Tag: Anxiety

Anxiety Disorder, ACID, and Cash Money

My anxiety spiked bigtime last Sunday. But what does that mean? What does that feel like? Thanks for asking. Let’s look at that together. I live with Generalized Anxiety Disorder. For me, that means I will just suddenly be in a panic, with no warning, about nothing in particular. The panic will have no specific subject for me. I won’t be panicked about something. Just panicked. I have blogged a bit about this before: Meet Dave: My Anxiety Vampire » Can’t Juggle (cantjuggle.com).

In this post, I would like to help educate those who don’t suffer from this type of disorder; hopefully increasing understanding and chipping away at the stigma that surrounds mental disorders in general. In the process, I am also hoping to help those who have dealt with anxiety/panic, beyond what the more neuro-typical members of our species face, to feel less alone.

We all experience anxiety

We have all experienced anxiety in our lives. When you are nervous before a date or a big presentation at work or school? Anxiety. When you are hosting family over the holidays and feel some stress over wanting everything to go well… Anxiety.

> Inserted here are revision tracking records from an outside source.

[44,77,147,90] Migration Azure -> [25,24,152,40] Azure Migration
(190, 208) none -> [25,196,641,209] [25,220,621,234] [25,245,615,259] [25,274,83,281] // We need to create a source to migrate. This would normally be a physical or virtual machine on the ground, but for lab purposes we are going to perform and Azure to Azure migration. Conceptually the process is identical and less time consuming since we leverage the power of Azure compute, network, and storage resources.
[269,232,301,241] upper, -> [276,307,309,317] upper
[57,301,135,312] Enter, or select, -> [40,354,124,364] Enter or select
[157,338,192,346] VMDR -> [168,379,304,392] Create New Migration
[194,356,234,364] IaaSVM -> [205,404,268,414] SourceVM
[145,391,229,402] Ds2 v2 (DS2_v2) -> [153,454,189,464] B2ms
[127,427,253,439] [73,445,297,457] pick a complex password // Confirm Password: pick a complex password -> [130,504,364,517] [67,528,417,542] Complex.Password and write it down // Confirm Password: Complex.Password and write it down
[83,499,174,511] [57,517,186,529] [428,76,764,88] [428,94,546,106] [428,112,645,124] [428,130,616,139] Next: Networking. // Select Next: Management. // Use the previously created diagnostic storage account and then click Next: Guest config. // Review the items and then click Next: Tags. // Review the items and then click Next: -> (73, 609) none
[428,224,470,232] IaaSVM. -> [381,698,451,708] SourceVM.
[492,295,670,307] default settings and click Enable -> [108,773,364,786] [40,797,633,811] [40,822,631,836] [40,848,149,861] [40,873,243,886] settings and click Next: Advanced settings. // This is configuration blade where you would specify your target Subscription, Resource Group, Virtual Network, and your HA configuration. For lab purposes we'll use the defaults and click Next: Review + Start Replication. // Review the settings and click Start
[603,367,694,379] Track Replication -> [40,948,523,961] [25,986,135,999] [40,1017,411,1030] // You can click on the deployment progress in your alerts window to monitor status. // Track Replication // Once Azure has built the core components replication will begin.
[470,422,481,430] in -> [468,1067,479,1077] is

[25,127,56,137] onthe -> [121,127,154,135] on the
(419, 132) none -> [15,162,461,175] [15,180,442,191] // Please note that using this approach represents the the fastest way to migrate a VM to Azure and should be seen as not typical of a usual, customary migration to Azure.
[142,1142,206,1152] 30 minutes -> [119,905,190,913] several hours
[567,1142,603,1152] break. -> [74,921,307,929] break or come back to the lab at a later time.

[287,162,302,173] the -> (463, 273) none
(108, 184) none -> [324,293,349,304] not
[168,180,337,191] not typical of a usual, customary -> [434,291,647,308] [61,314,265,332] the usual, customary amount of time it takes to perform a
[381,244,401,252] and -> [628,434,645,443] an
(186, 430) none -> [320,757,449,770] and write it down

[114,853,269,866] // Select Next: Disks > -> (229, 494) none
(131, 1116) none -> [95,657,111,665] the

Basically, although perhaps a bit over-simplified, when it makes sense that you are nervous or stressed, and these feelings are an annoyance, but you are able to push through them without too much effort, then you are likely having a neuro-typical experience of anxiety.

Anxiety is a normal response to threat, and the discomfort it creates is meant to capture attention and stimulate a protective response.

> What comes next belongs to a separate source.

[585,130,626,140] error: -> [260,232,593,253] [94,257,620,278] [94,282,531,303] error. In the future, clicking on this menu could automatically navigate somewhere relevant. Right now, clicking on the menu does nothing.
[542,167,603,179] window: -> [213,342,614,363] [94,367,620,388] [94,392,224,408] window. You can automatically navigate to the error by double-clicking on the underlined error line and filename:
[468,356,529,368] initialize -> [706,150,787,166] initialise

“The Biology of Anxiety” page of Psychology Today website

We don’t all have anxiety disorders

If your anxiety/panic doesn’t seem to fit your situation, if it is out of proportion, if you cannot make sense of what it’s about, if it creates major obstacles for your daily life or even forces you to make different life choices in order to get around it, then it is likely not a neuro-typical experience of anxiety.

There’s a huge difference between having sweaty palms and an increased heart rate while teaching a room of 100+ people about databases (been there, done that) and pulling out of public speaking altogether because you feel outright terror about just being in a room with even 5 people (been there, done that).

But too often, the anxiety is excessive, or sustained, or inappropriate to what set it off, and it interferes with every-day functioning—or sets in motion maladaptive behaviors, from avoidance of threat-generating situations to substance use, to avoid the discomfort of anxiety.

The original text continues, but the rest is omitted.